What’s on the tax horizon for 2022?
Susan Cattell takes a look at some of the tax issues Members in Practice will be dealing with in 2022.
Self Assessment (SA) Peak January 2022
At the beginning of 2021, HMRC belatedly announced that because COVID-19 was likely to mean more taxpayers filing late (with valid coronavirus-related reasonable excuses), no late filing penalties would apply for SA returns filed online by 28 February 2021. At the present time no similar relaxation has been announced for returns due at the end of January 2022.
We have been receiving feedback from Members who are experiencing problems with delayed receipt of information from clients and with issues arising from poor HMRC service levels. Looking ahead, Members are concerned that Omicron could give rise to resource issues after Christmas, for them and for HMRC. ICAS raised these concerns, and the possibility of a relaxation for January 2022, with HMRC at the Representative Body Steering Group meeting in December. If there is to be any relaxation in 2022, we have asked for it to be announced soon so that it is more helpful to agents and taxpayers, not left until the last minute as happened in 2021.
Expansion of Making Tax Digital (MTD) for VAT
From April 2022, businesses registered for VAT, whose taxable turnover is below the VAT threshold, will be required to operate MTD for filing their VAT returns and will need to keep digital records. Larger businesses have been within MTD for VAT since April or October 2019, and about a quarter of smaller businesses have already chosen to join MTD voluntarily, so many Members will have experience of helping clients to make the switch.
Preparation will be important for the remaining smaller businesses who have not yet taken steps towards MTD: VAT Notice 700/22: Making Tax Digital for VAT explains the regime and will be relevant to all VAT registered businesses, not just those above the VAT threshold, from April 2022. HMRC also publishes guidance on software suitable for MTD for VAT.
Making Tax Digital for Income Tax Self Assessment (ITSA) pilot
Following representations from ICAS and other professional bodies, the introduction of mandatory MTD for ITSA was delayed by one year. It will therefore apply from April 2024 for most unincorporated businesses and landlords with total business or property income above £10,000 per year. General partnerships will not have to join until April 2025, and Limited Liability Partnerships and partnerships with corporate members will be later still.
Access to the pilot is currently restricted to a small number of businesses but HMRC is planning to expand access considerably from April 2022. Businesses which would like to experience at least one full cycle in the pilot may want to talk to their software providers and keep an eye on HMRC’s eligibility criteria to find out when they will be able to join.
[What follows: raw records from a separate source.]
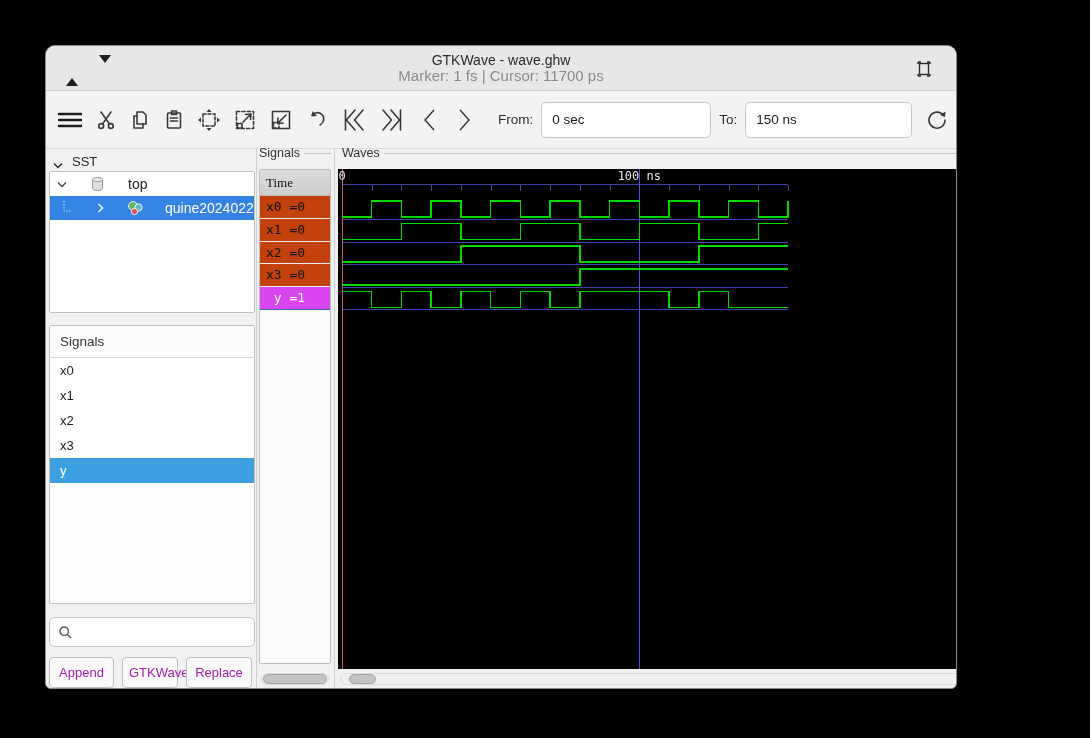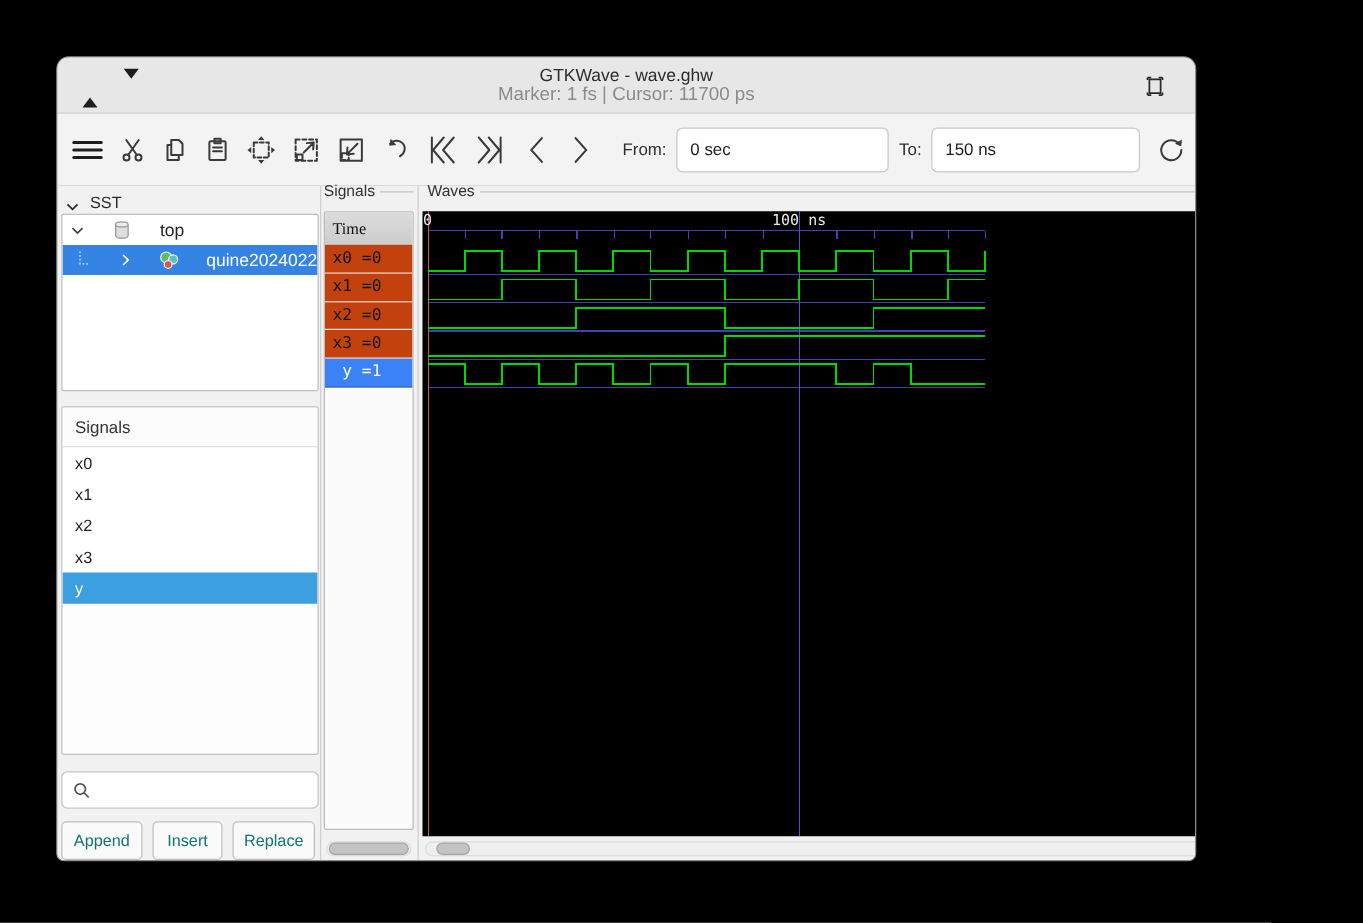"y =1" .val-row.sel { background: #3b82f6 -> #d946ef }
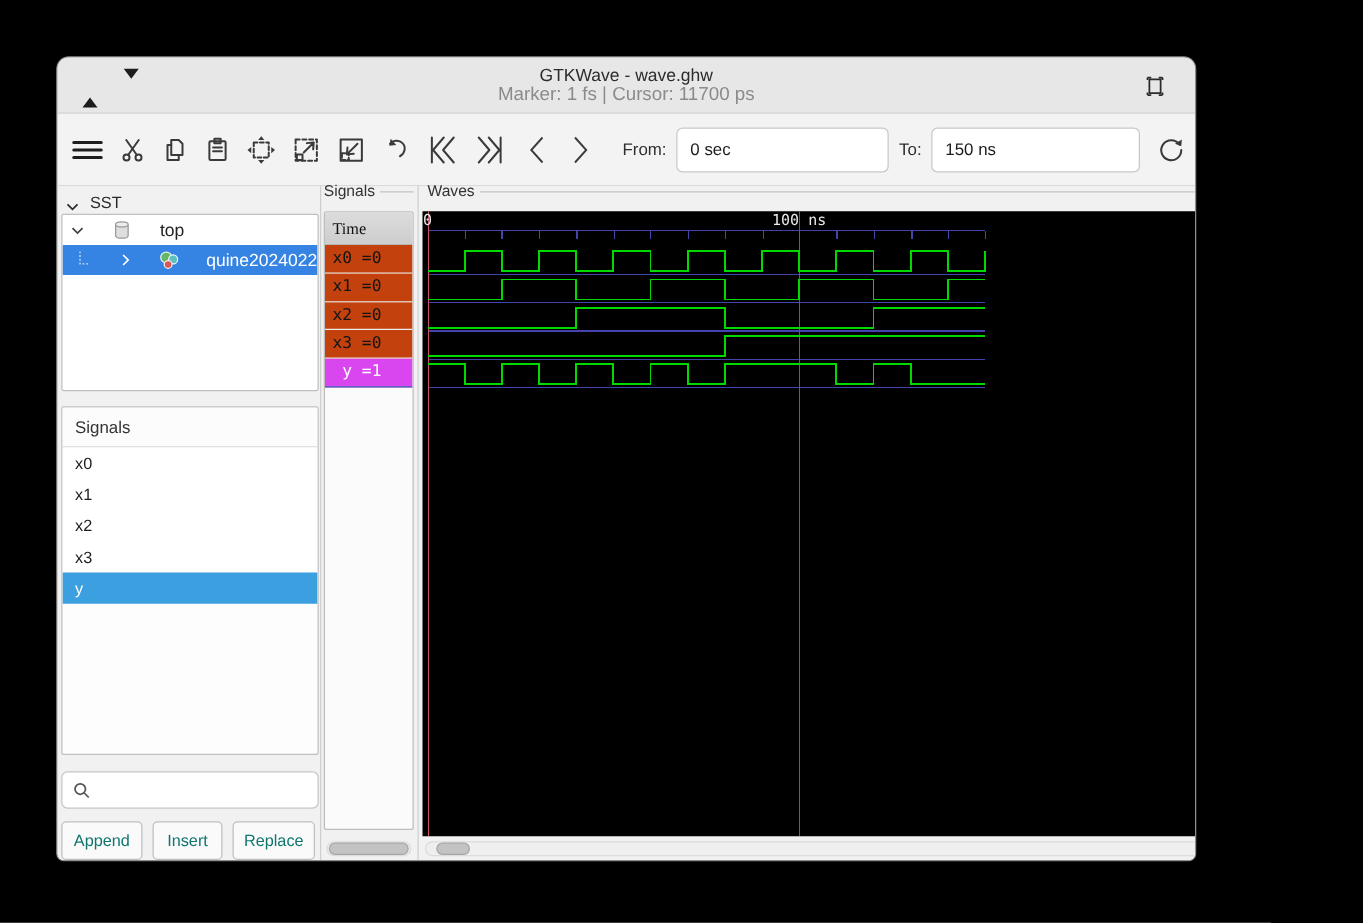"Append" .act-btn { color: #0f766e -> #a21caf }
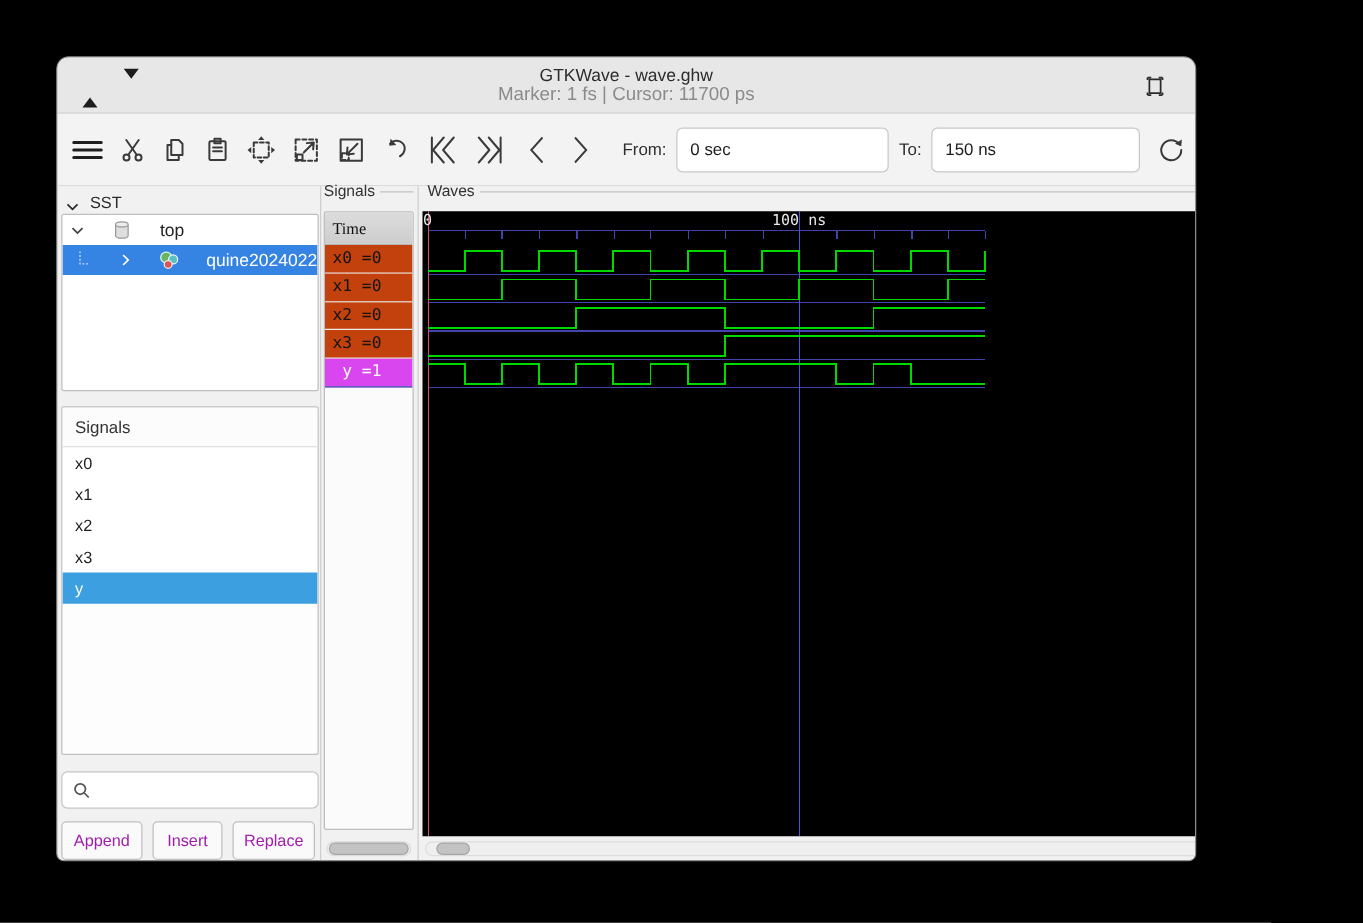"Insert" button.act-btn { text: Insert -> GTKWave }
Getting ready for basis period reform
Following the consultation in 2021 (to which ICAS responded), the government has decided to go ahead with basis period reform for unincorporated businesses. This will mean that in future assessable business profits will be calculated for the tax year, rather than on the ‘current year’ basis (which used the profits of the period of account ending in the tax year).
The professional body representations on MTD for ITSA also covered the interaction with basis period reform. The switch to using the tax year basis was also delayed by one year and will now take effect for the 2024/25 tax year, with 2023/24 as the transitional year.
There should be little impact on the majority of businesses which already make up their accounts to 31 March or 5 April. However, businesses which make up their accounts to other dates may wish to start their preparations in 2022, particularly if one option might be to change their accounting date to 31 March or 5 April.
Other issues to think about include the likely impact of the transitional rules and, if accounting dates cannot be changed, the ongoing need to apportion profits and potentially submit returns based on provisional figures. The government has promised further engagement with stakeholders to explore whether any administrative or policy easements could be introduced to minimise the burdens caused by having to submit returns based on provisional figures. We expect these discussions to take place in 2022; those affected may wish to contribute directly, or via ICAS (send your views to tax@icas.com).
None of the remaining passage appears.